**EXERCISE DATA:**
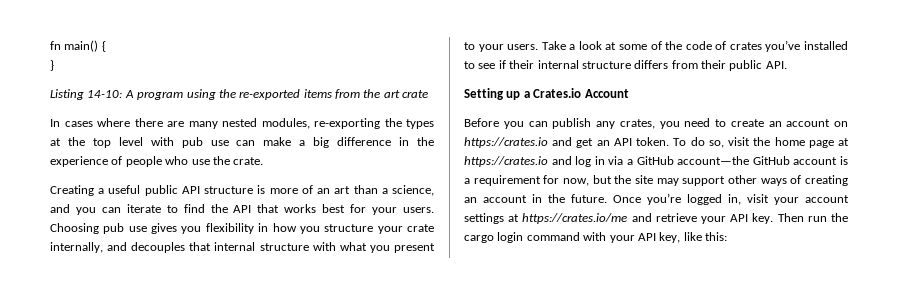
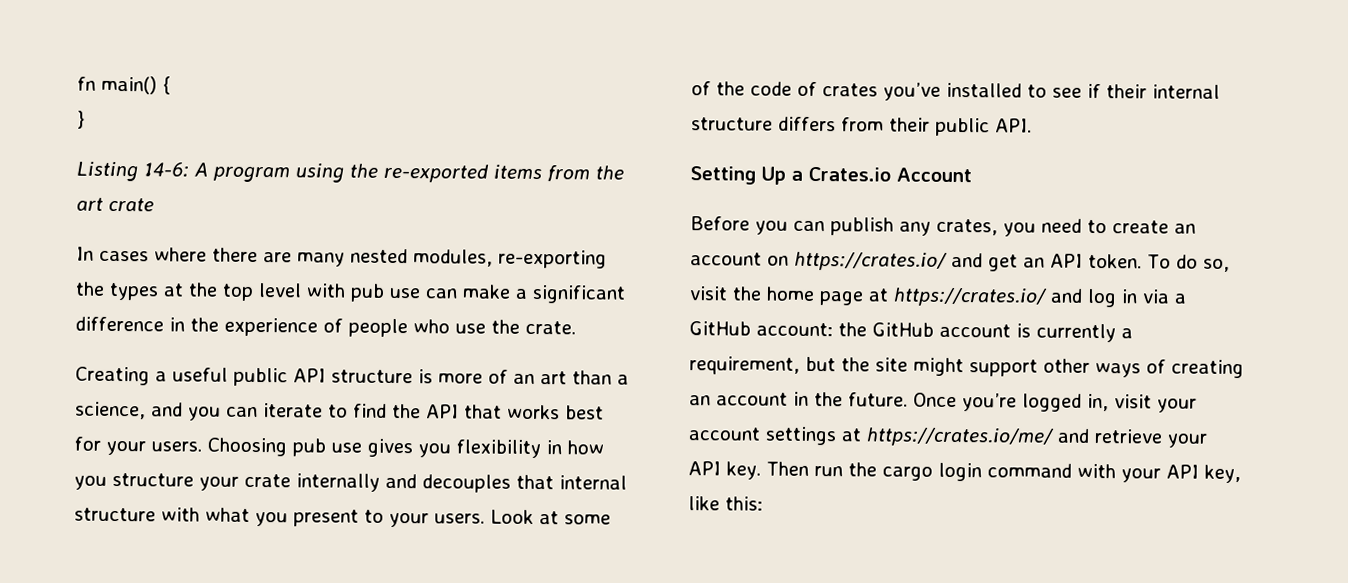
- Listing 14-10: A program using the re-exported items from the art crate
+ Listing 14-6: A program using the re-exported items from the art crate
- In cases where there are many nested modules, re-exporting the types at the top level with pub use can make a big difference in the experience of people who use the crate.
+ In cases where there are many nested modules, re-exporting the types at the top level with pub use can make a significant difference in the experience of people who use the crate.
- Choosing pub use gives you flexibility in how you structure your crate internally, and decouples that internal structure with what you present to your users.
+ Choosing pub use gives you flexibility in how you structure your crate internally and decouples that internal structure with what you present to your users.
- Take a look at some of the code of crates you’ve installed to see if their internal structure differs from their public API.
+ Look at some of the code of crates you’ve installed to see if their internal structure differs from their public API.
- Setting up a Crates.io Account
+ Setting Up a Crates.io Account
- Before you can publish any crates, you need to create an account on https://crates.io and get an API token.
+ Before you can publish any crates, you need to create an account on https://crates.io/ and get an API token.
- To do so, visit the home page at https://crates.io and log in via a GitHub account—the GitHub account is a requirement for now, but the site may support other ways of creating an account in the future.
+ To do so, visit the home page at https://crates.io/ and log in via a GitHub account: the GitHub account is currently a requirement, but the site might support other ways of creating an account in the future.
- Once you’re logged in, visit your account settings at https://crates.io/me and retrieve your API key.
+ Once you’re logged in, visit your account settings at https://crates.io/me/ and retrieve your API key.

**WORK REQUIRED:** The lines of the records that contain the string "their" should be located and copied.

**WORKED SOLUTION:**
- Take a look at some of the code of crates you’ve installed to see if their internal structure differs from their public API.
+ Look at some of the code of crates you’ve installed to see if their internal structure differs from their public API.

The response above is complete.